This is totally an off topic post for this blog, but, I’m going to write it anyway. Why? Because it has been ONE OF THOSE days.
By now, all you regular readers know that my marriage dissolved. That means, I’m a single parent. I don’t relish being single. Not one minute of it. I get mixed responses from friends and family on this topic… some say, “enjoy it!”, others say, “but you do it so well!”, and then there are those that say, “find a husband, quick!”.
In all honesty, it wouldn’t be hard for me to find a husband, quick. I have standing offers in that department. The problem is, I have RULES. The recent days have set me to ponder whether these rules should exist or not…
Rule #1- must be Catholic
Rule #2- must be a family man (this is individual… I can’t put into words what qualifies)
Rule #3- must be motivated (this isn’t related to cash flow, but ambition, willingness to work hard at whatever task is at hand)
Rule #4- must be open to more children (this is a huge one for me)

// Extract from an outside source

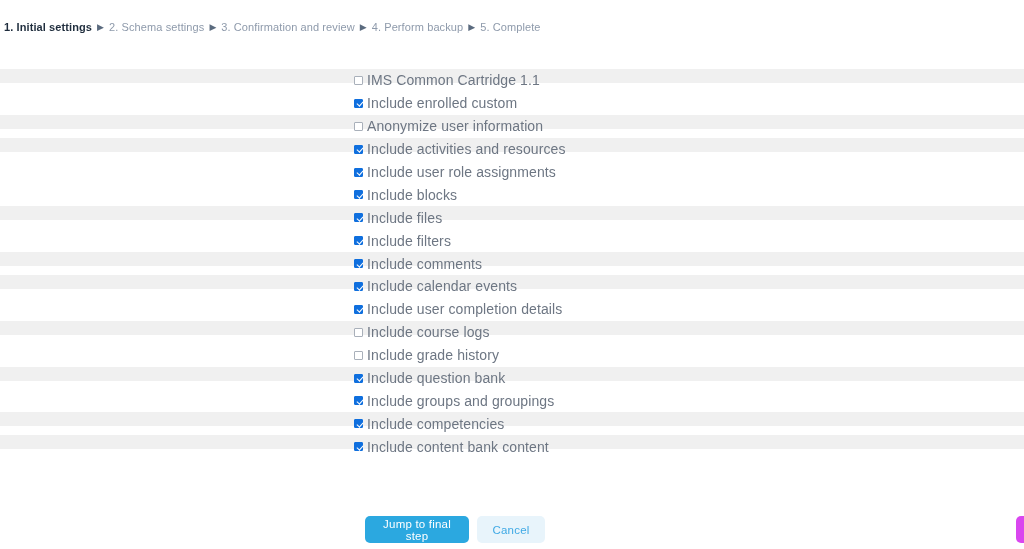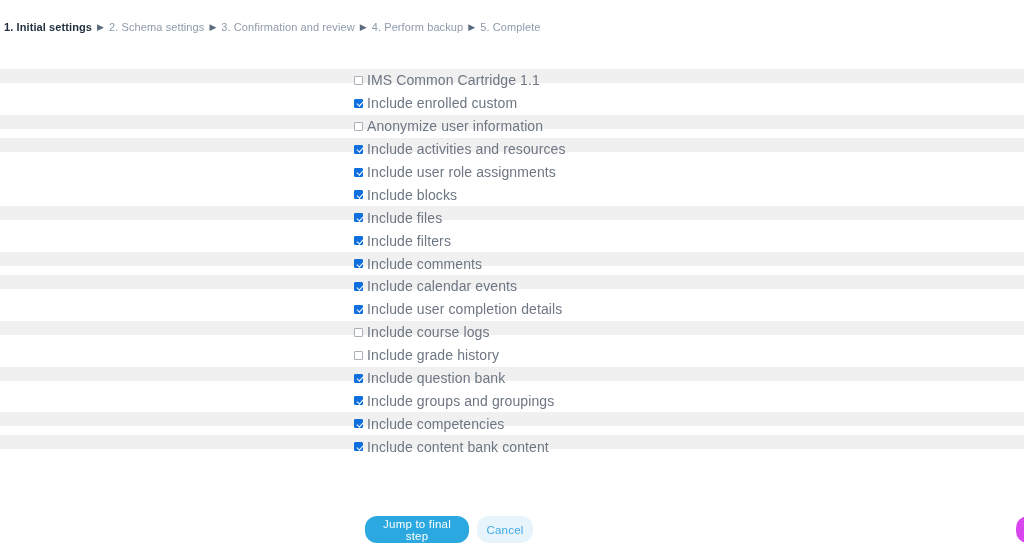"Jump to final step" .btn { border-radius: 12px -> 5px }
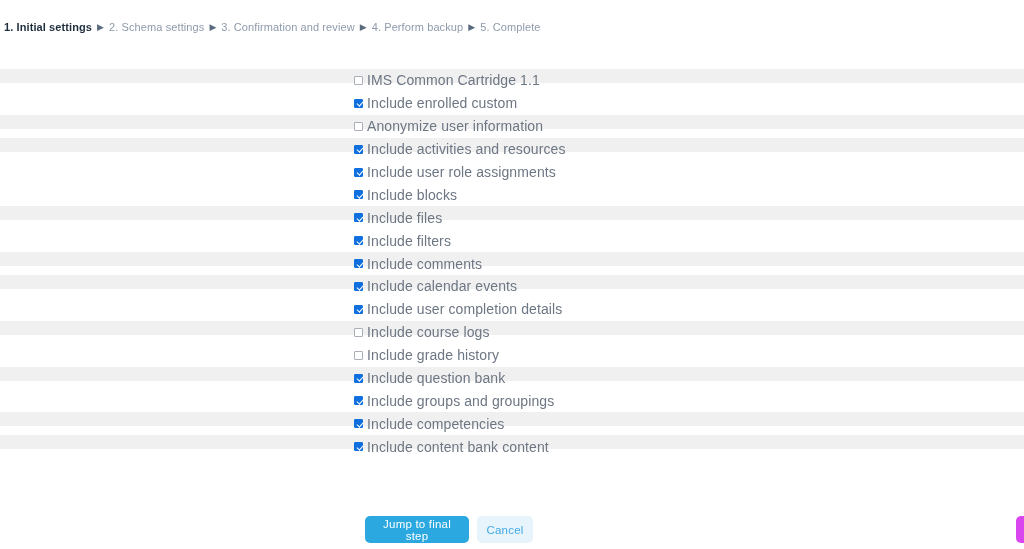"Cancel" .btn-secondary { width: 56px -> 68px }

Those are pretty straight forward, and I don’t think terribly difficult. However, today, I realized that I actually have a 5th rule that is impossible. That he fits into my life. In case you haven’t noticed… I have a very busy, full life. I run an in home daycare which causes a great deal of daily chaos (not to mention mess). I am raising my children + my sister… I’m homeschooling… I teach Catechism (chair the bazaar, don’t say no when asked to do things)…
We eat special diets… I have some extreme views (at least what some people believe are extreme)…
I have my set way of doing things… I have this dream of off grid living with self sustainability… I like the simple life… I adore children and would love a whole passel of them…
Is it possible that I won’t meet a man who fits into this “image” I have? I’m thinking yes. Is it possible that I will have to re-evaluate and shape my life to his… yes it is.
So, now I am pondering things in a whole new light… what that will reveal, I don’t know.
Looking back over this post, I see my love of ellipsis is prevalent. Even when used incorrectly. I do know how to write without them, but my thoughts are always so full, that they seem appropriate somehow.